Math Talk (Page 83) — Pictograph with awkward totals What could be the problems faced in preparing such a pictograph, if the total number of students present in a class is 33 or 27? Answer. With a key of one symbol = 10 students (and a half symbol = 5 students), only multiples of 5 can be shown neatly. A total like 33 would need 3 symbols and 3 students more, and 27 would need 2 symbols and 7 students more — but dividing a symbol to show 3 or 7 students accurately is not possible. So such totals cannot be drawn exactly with this key.
Bar graph questions (Page 86) — Students absent in each class 1. In Class 2, ____ students were absent that day. 2. In which class were the maximum number of students absent? 3. Which class had full attendance that day? Answer. Reading the bar heights (I–VIII = 3, 5, 4, 2, 0, 1, 5, 7): (1) Class 2 had 5 students absent. (2) The tallest bar is Class 8 (7 absent), so the maximum was in Class 8. (3) Full attendance means 0 absent — the bar of height 0 is Class 5, so Class 5 had full attendance.
Bar graph (Page 87–88) — Vehicular traffic in Delhi Using the traffic bar graph (1 unit = 100 vehicles): how many total cars passed through the crossing between 6 a.m. and noon? Answer. Add the six hourly bars: 6–7 a.m. about 150, 7–8 a.m. 1200, 8–9 a.m. 1000, 9–10 a.m. 800, 10–11 a.m. about 700, 11–12 noon about 600. Total = 150 + 1200 + 1000 + 800 + 700 + 600 = 4450 cars.
Bar graph questions (Page 93) — Imran’s monthly expenditure 1. On which item does Imran’s family spend the most and the second most? 2. Is the cost of electricity about one-half the cost of education? 3. Is the cost of education less than one-fourth the cost of food? Answer. Expenditure: House rent ₹3000, Food ₹3400, Education ₹800, Electricity ₹400, Transport ₹600, Miscellaneous ₹1200. (1) The most is on Food (₹3400) and the second most on House rent (₹3000). (2) Yes — electricity ₹400 is exactly half of education ₹800. (3) Yes — one-fourth of food = 3400 ÷ 4 = ₹850, and education ₹800 < ₹850, so it is less than one-fourth of food.
Math Talk (Page 88) — Population of India On the population bar graph (1 unit = 10 crores): how much did the population of India increase over the 50 years shown? Answer. The bars (in crores) are 1951 = 36, 1961 = 44, 1971 = 54, 1981 = 68, 1991 = 84, 2001 = 102. Increase over 50 years = 102 − 36 = 66 crores. (Per-decade increases: 8, 10, 14, 16 and 18 crores — the increase grows each decade.)
Infographic (Page 104) — Quick check What is 5642 × 2? Answer. 5642 × 2 = 11284. Everest (8848 m) is far less than this, so Everest is not twice as tall as Elbrus (5642 m) — the realistic-mountain infographic is misleading on that point.

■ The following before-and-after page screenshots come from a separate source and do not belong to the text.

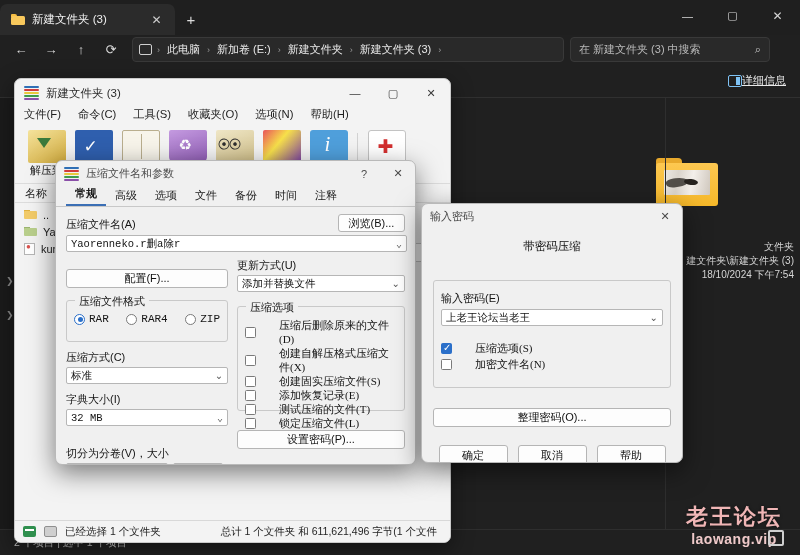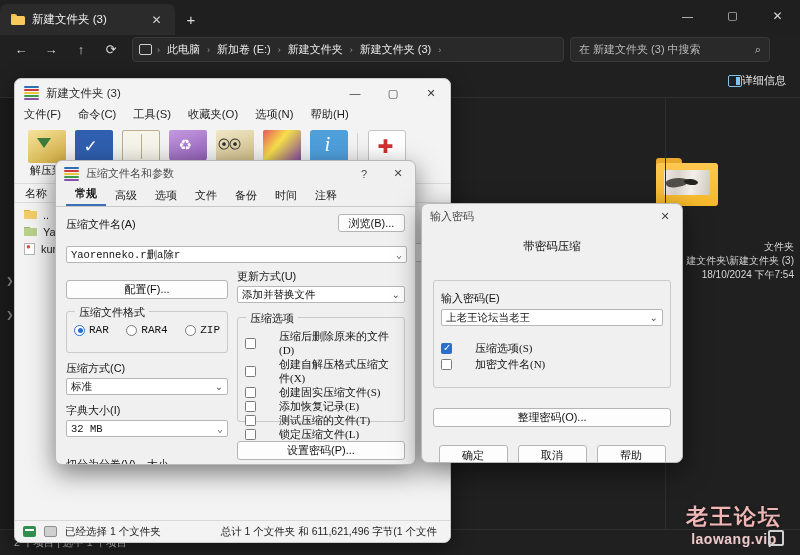--- a/index.html
+++ b/index.html
@@ -80,7 +80,7 @@
     border-bottom: 1px solid #303030; display: flex; align-items: center;
     justify-content: flex-end; padding-right: 14px;
   }
-  .details-btn { display: flex; align-items: center; font-size: 11px; color: #eaeaea; }
+  .details-btn { display: flex; align-items: center; font-size: 11px; color: #eaeaea; text-decoration: underline; }
   .details-ico { width: 14px; height: 12px; border: 1.3px solid #7fc3f5; border-radius: 2px;
                  position: relative; }
   .details-ico::after { content:""; position:absolute; right:1px; top:1px; bottom:1px; width:4px;

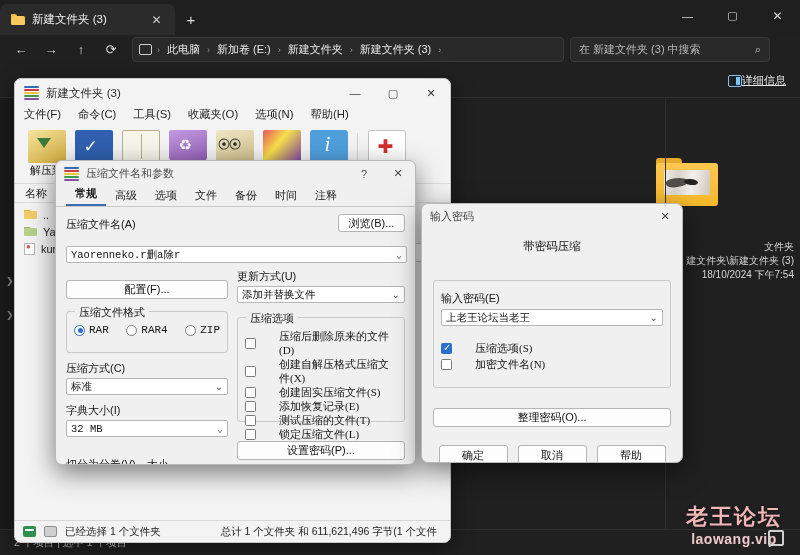--- a/index.html
+++ b/index.html
@@ -507,7 +507,7 @@
         <span class="lbl">压缩文件名(A)</span>
         <span class="btn" style="width:67px;height:18px;">浏览(B)...</span>
       </div>
-      <div class="field mono" style="margin-top:14px;width:341px;">
+      <div class="field mono" style="margin-top:3px;width:341px;">
         <span>Yaorenneko.r删a除r</span>
         <span class="caret">⌄</span>
       </div>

Figure it Out — Pictographs (Page 83–84)

1. The following pictograph shows the number of books borrowed by students, in a week, from the library of Middle School, Ginnori (one symbol = 1 book; Monday 3, Tuesday 5, Wednesday 4, Thursday 1, Friday 5, Saturday 6): a. On which day were the minimum number of books borrowed? b. What was the total number of books borrowed during the week? c. On which day were the maximum number of books borrowed? What may be the possible reason?

SOLUTION a. The fewest symbols are on Thursday (1 book). b. Total = 3 + 5 + 4 + 1 + 5 + 6 = 24 books in the week. c. The most symbols are on Saturday (6 books). A possible reason: Sunday is a holiday, so students borrow extra books on Saturday to read at home over the weekend.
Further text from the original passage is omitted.